The heritability studies have shown that genetic components account for approximately half of the risk for development of knee OA. In addition, various genetic polymorphisms may be associated with knee OA in certain ethnic groups, the most compelling OA risk allele has been to GDF5 (rs143383) a C/T SNP.
The GDF5 gene encodes the expression of GDF5 protein. It is a member of the transforming growth factor-β (TGF-β) superfamily and participates in the development, maintenance and repair of bone, cartilage and other tissues of the synovial joint, with penetrant and rare deleterious mutations of the GDF5 gene resulting in dominant skeletal defects. Moreover, it has been demonstrated to show reduced transcriptional activity in chondrogenic cells.
The aim of this study was to determine the genetic association between growth differentiation factor 5 (GDF5) single nucleotide polymorphism (SNP) and primary knee osteoarthritis in a group of Egyptian patients.
The present study was conducted on two groups, the patient group consisted of 47 patients with primary knee OA according ACR criteria.

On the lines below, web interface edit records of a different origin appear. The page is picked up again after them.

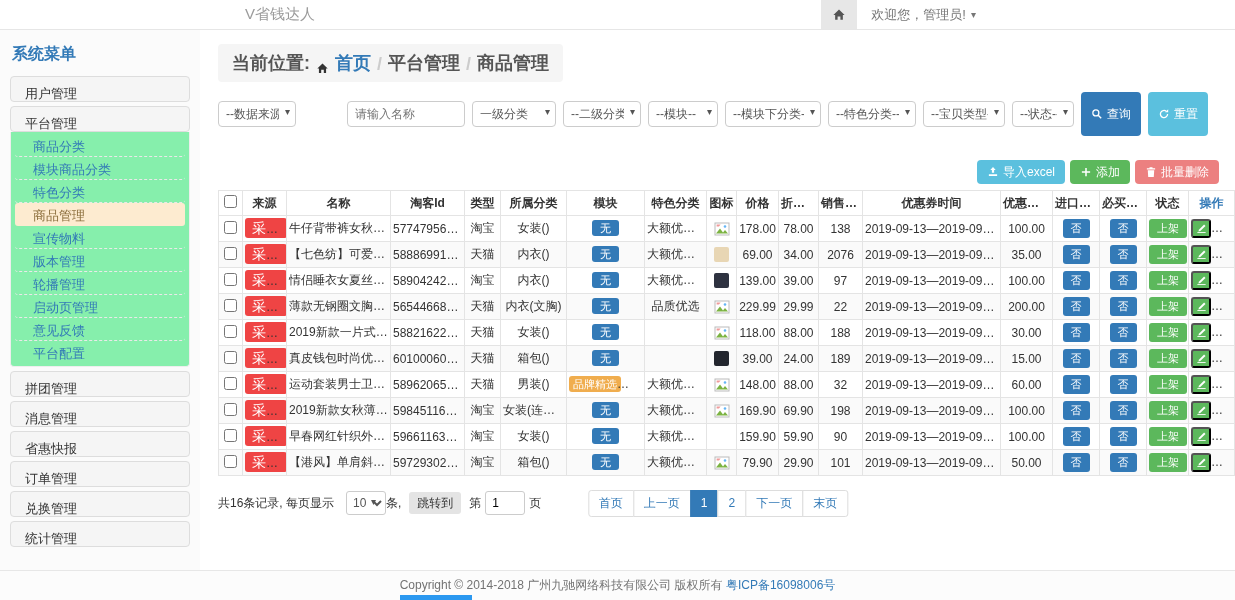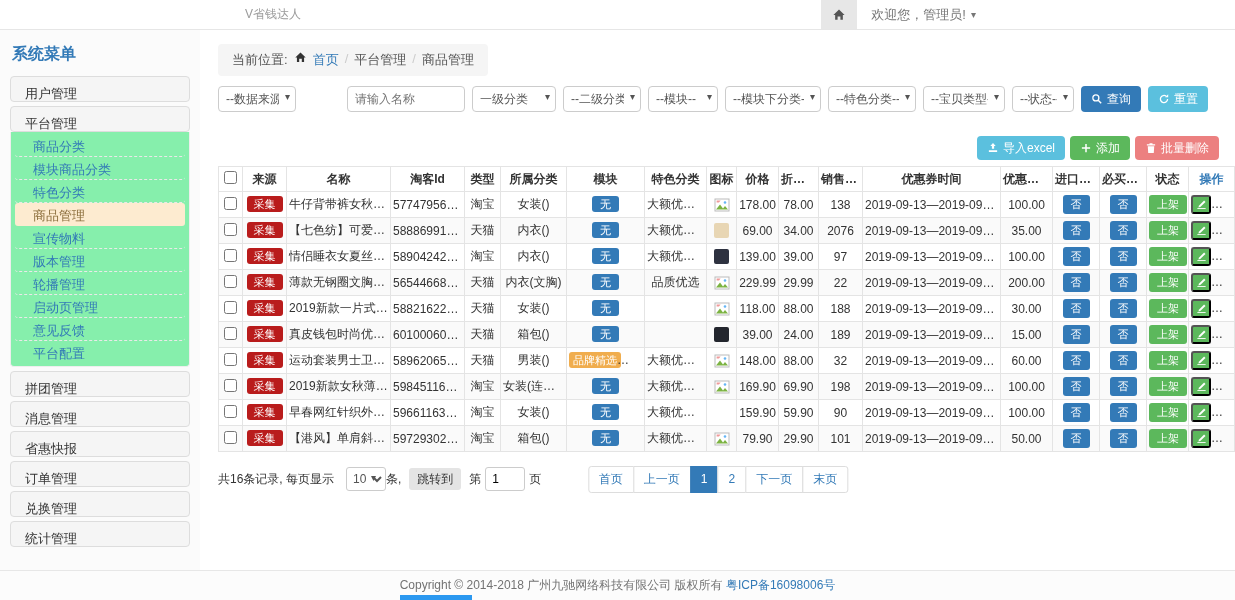"V省钱达人" .brand { font-size: 12px -> 15px }
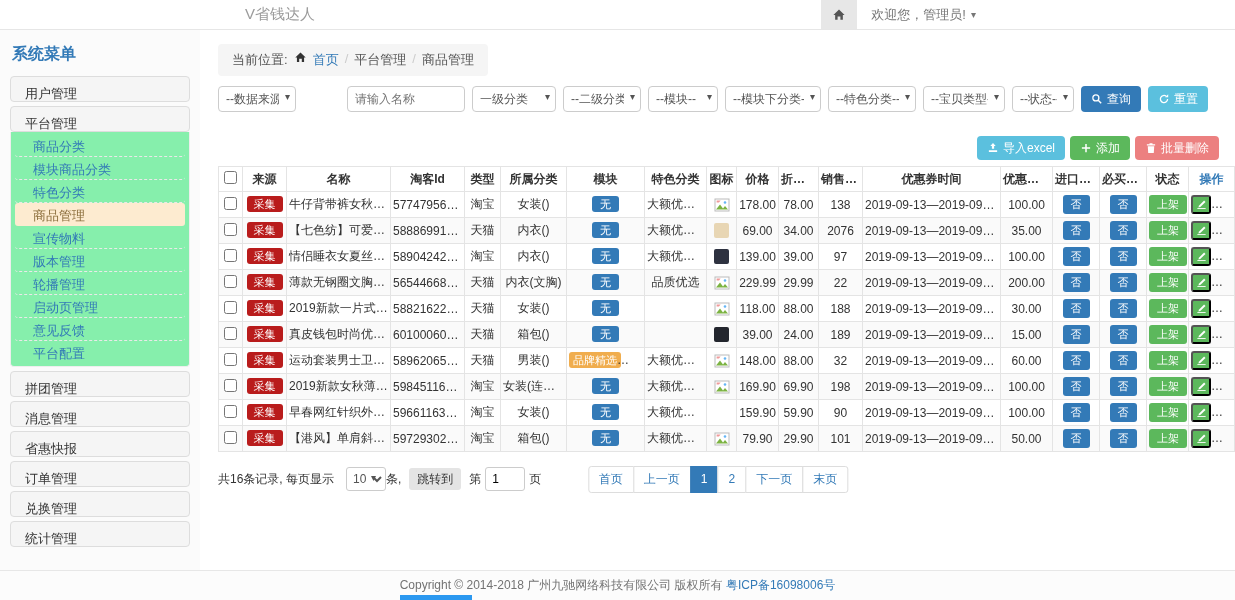"当前位置:" .breadcrumb { align-items: flex-start -> flex-end; font-size: 13px -> 18px; font-weight: none -> bold }
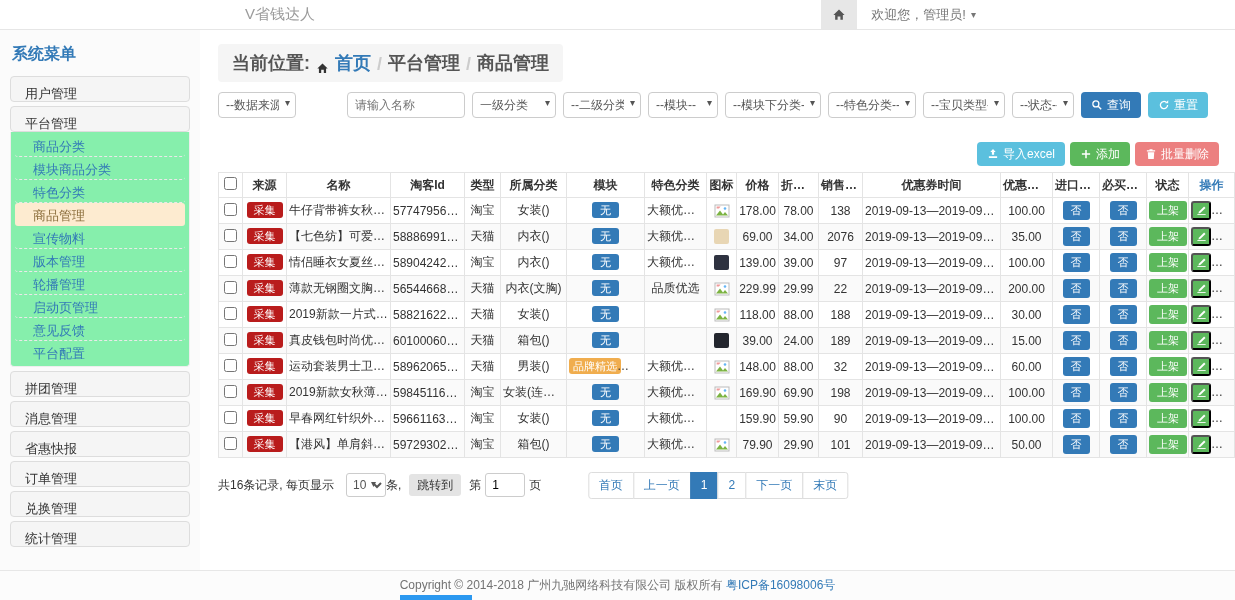"查询" .btn { height: 26px -> 44px }
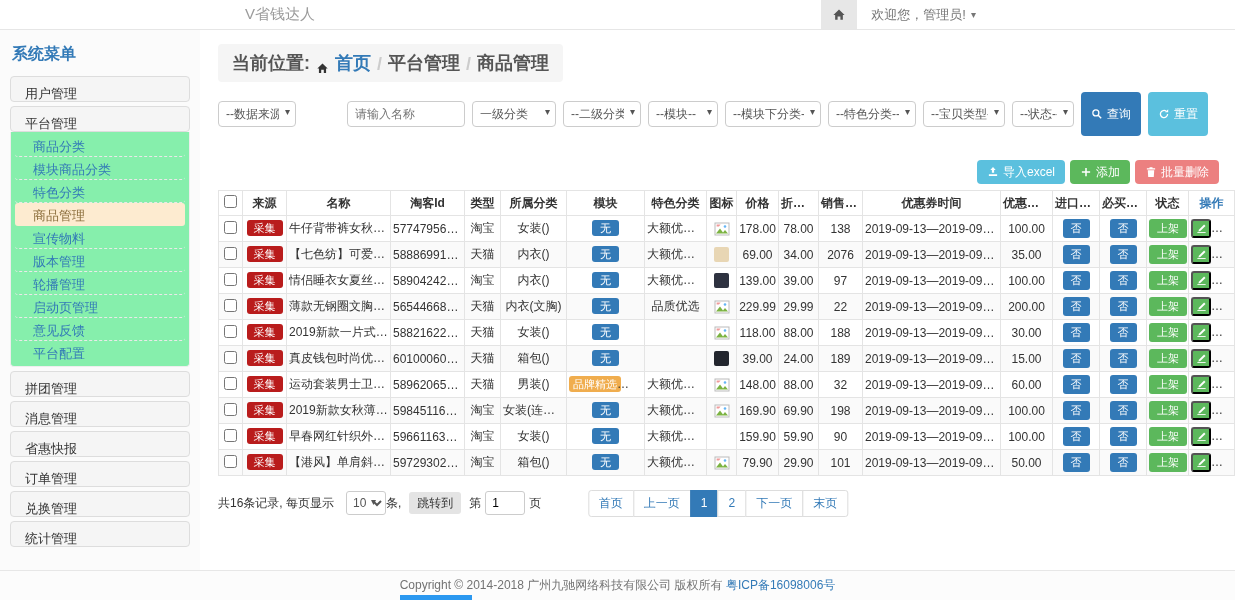"采集" .badge-src { background: #b91c1c -> #ef4444; font-size: 11px -> 14px }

All patients were subjected to complete knee clinical examination. Disease severity was assessed by radiological K/L grading system.
Western Ontario and Mcmaster Universities Osteoarthritis Index (WOMAC) was used to assess severity of self-reported pain, stiffness and physical function limitation and HAQ score to assess the disability. The second group contained 20 age and sex matched healthy control subjects. Serum GDF5 (rs143383) SNP was detected by restriction fragment length polymorphism - polymerase chain reaction (RFLP-PCR) in both groups.
The current case-control study revealed the lack of genetic influence of GDF5 (rs143383) SNP on the development of primary knee OA. There was no significant difference in the frequency distribution in the genotype and allele of the rs143383 SNP of the GDF5 gene in knee OA patients and healthy control subjects.
There was statistically significant association between different GDF5 genotypes and K/L radiological grading of knee OA among the studied patients.
The total WOMAC score and function difficulty subscale were significantly higher among patients with TT genotype compared to patients with CT and CC genotypes. Pain and stiffness subscales were lower among patients with CC genotype in comparison to TT and CT genotypes.